All the President’s Men (Alan J. Pakula, 1976): USA
Reviewed by Kathleen Amboy. Viewed at the AFI Fest Presented by Audi, Egyptian Theater, Hollywood, CA.
A special presentation of All the President’s Men was part of the Cinema’s Legacy tribute, at the AFI Fest presented by Audi, in which important writers, directors, producers and actors are asked to choose a film to screen, that in some way contributed to their career. Writer Aaron Sorkin introduced the film, and explained to the audience how this was considered a story of the “recent past,” since the Watergate Scandal broke just a few years prior to the release of the film. He equated it with his recent work on 2010’s Social Network, whereas the facts regarding the story of Facebook occurred only a few years ago.

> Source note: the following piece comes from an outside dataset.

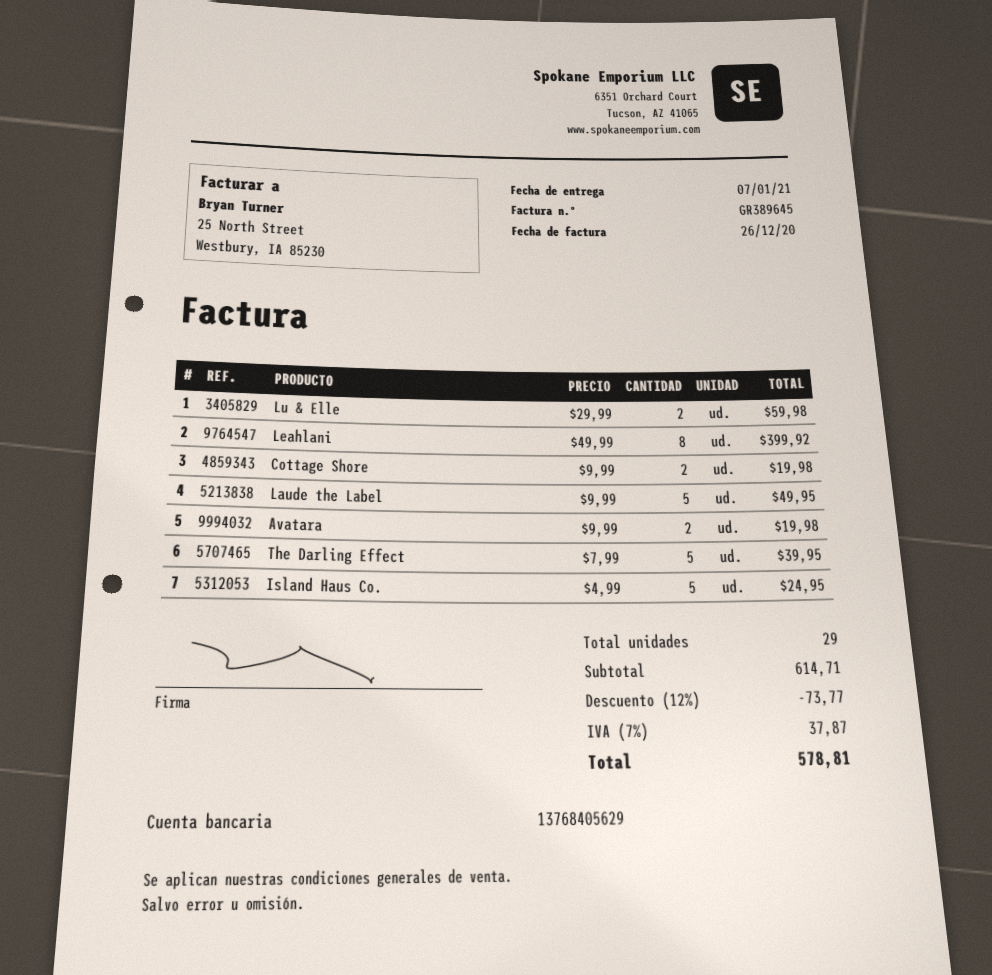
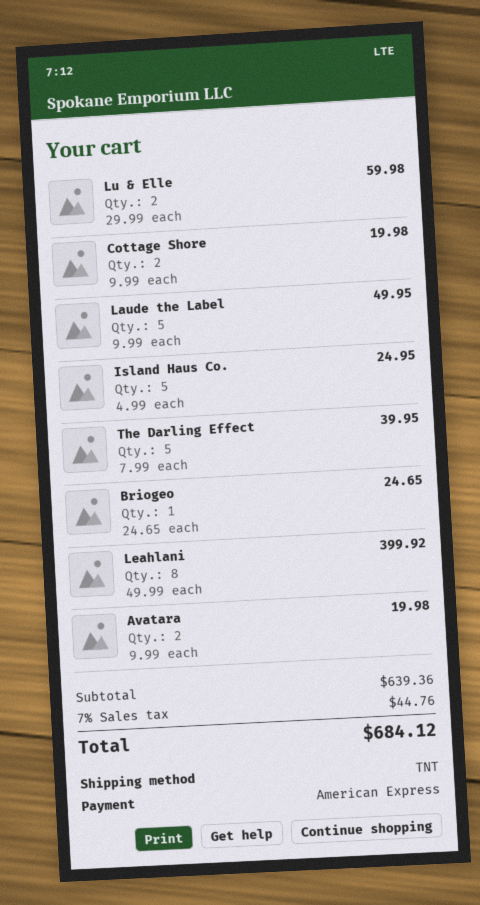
Briogeo: none -> 1 x 24.65 = 24.65
subtotal: 614.71 -> 639.36
discount: 12% = 73.77 -> none
tax: 7% = 37.87 -> 7% = 44.76
total: 578.81 -> 684.12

After a break-in at the DNC Headquarters, Washington Post reporters Bob Woodward (Robert Redford) and Carl Bernstein (Dustin Hoffman) believe this otherwise minor story to be newsworthy, when they discover that all five burglars had ties to the CIA. After connecting a series of dots, Woodward and Bernstein realize it’s a much bigger story leading all the way to the Whitehouse and President Nixon’s committee to re-elect.
Their Exec Editor Ben Bradlee (Jason Robards) does not believe they have sufficient material for front page status and implores each to dig deeper. Although the two men have conflicting approaches to gaining confidences, they eventually learn to work as a team and compliment each other’s style. Berstein is direct and pushy, almost to the point of forcing himself into witnesses homes, while Woodward is more intuitive and soon secures the anonymous help of an in-house operative known only as Deep Throat. As the reporters continue to follow new leads, the facts get uglier involving slush funds, covert ops, and U.S. Intelligence, which eventually leads to the first presidential resignation.
As the two men are at odds with each other in the beginning we in fact see them working a noticeable distance apart in a vast news room. Over a period of time, as they learn to accept each other’s strengths, they physically are in closer proximity and we eventually see them within the confines of limited space. The film is fast-paced, intriguing from beginning to end, and based on real events. It’s a political thriller along the same vein as others from the 1970’s, such as Three Days of the Condor, Marathon Man or The Boys from Brazil – all of which I highly recommend.